You might remember that HSBC pledged its New Year’s resolution for 2009 was to double the volume of lending it had back in 2007 and it seems that one way it intends to do this is to offer its lowest ever mortgage interest rate at just 2.99 per cent.

However, as you might imagine, there is a catch.  The new mortgage interest rate is only available to its most wealthy of customers, i.e. its Premier customers.  To be an HSBC Premier customer you must have a minimum of £50,000 in savings or investments with the bank or alternatively a mortgage of over £250,000 plus a salary of at least £75,000 – certainly not an easy task for most people and a requirement that rules out many.
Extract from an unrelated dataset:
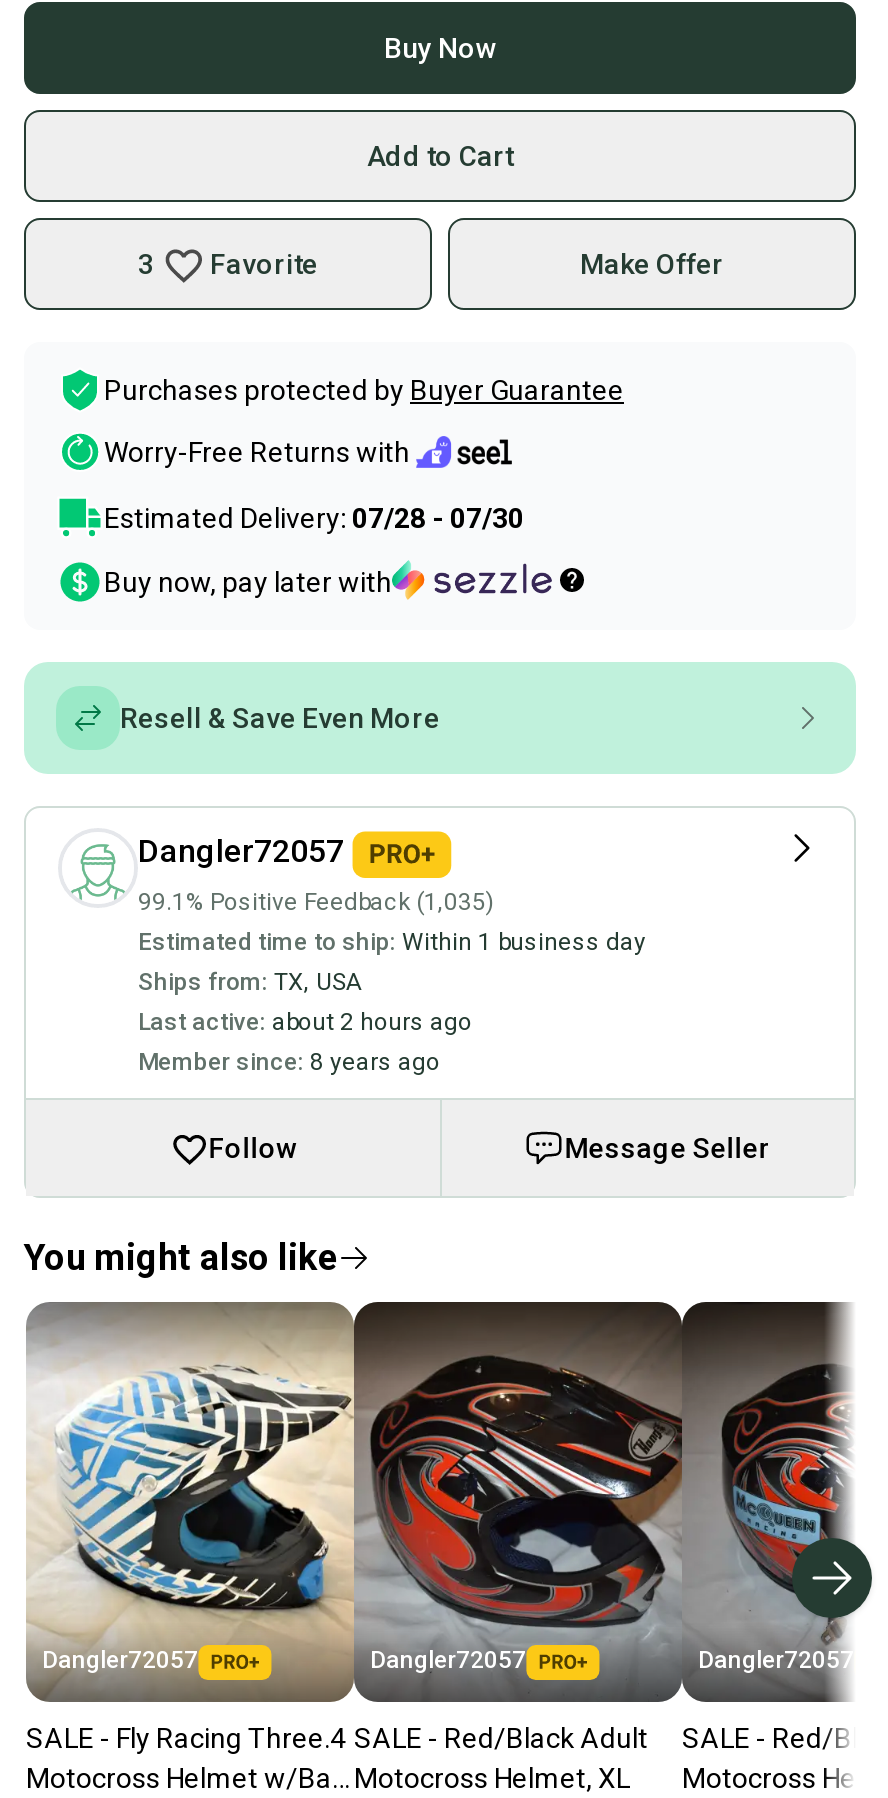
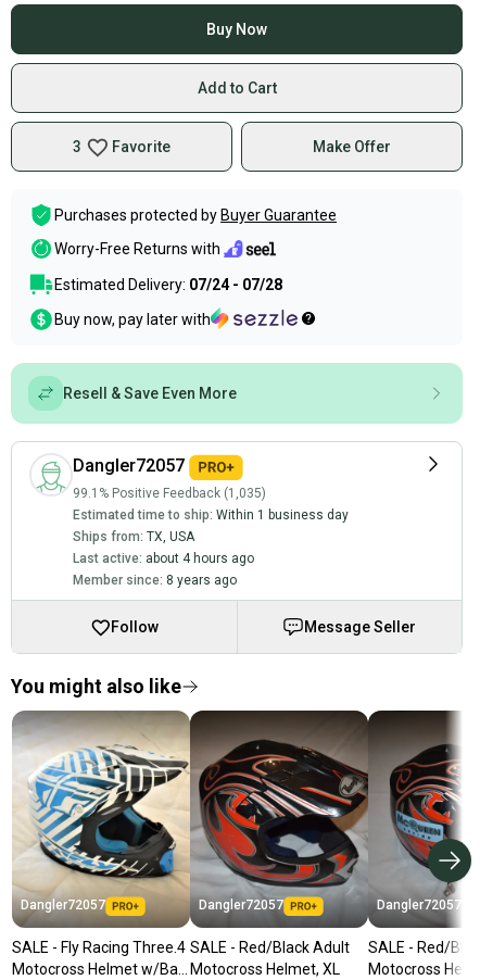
[104,502,524,534] Estimated Delivery: 07/28 - 07/30 -> [54,276,282,293] Estimated Delivery: 07/24 - 07/28
[138,1008,472,1036] Last active: about 2 hours ago -> [73,551,254,566] Last active: about 4 hours ago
But that’s not all.  No, you must also have a minimum deposit of 40 per cent and pay an arrangement fee of £999.

As Melanie Bien of Savills Private Finance, the mortgage broker, told The Times newspaper:

“This is a very attractive low rate of interest but there are two main problems with this particular mortgage.  The first is that borrowers must open a Premier current account with HSBC to qualify – and most people don’t want the hassle of moving their current account with all its direct debits and standing orders.  The second problem is that as it is a discounted-variable rate it is connected to the lender’s standard variable rate, which is set at the lender’s discretion. In this instance it is low but that is not true of every lender; in most instances, borrowers tend to be better off with trackers (with no collars) which have to follow movements in base rate so tend to be far more transparent.”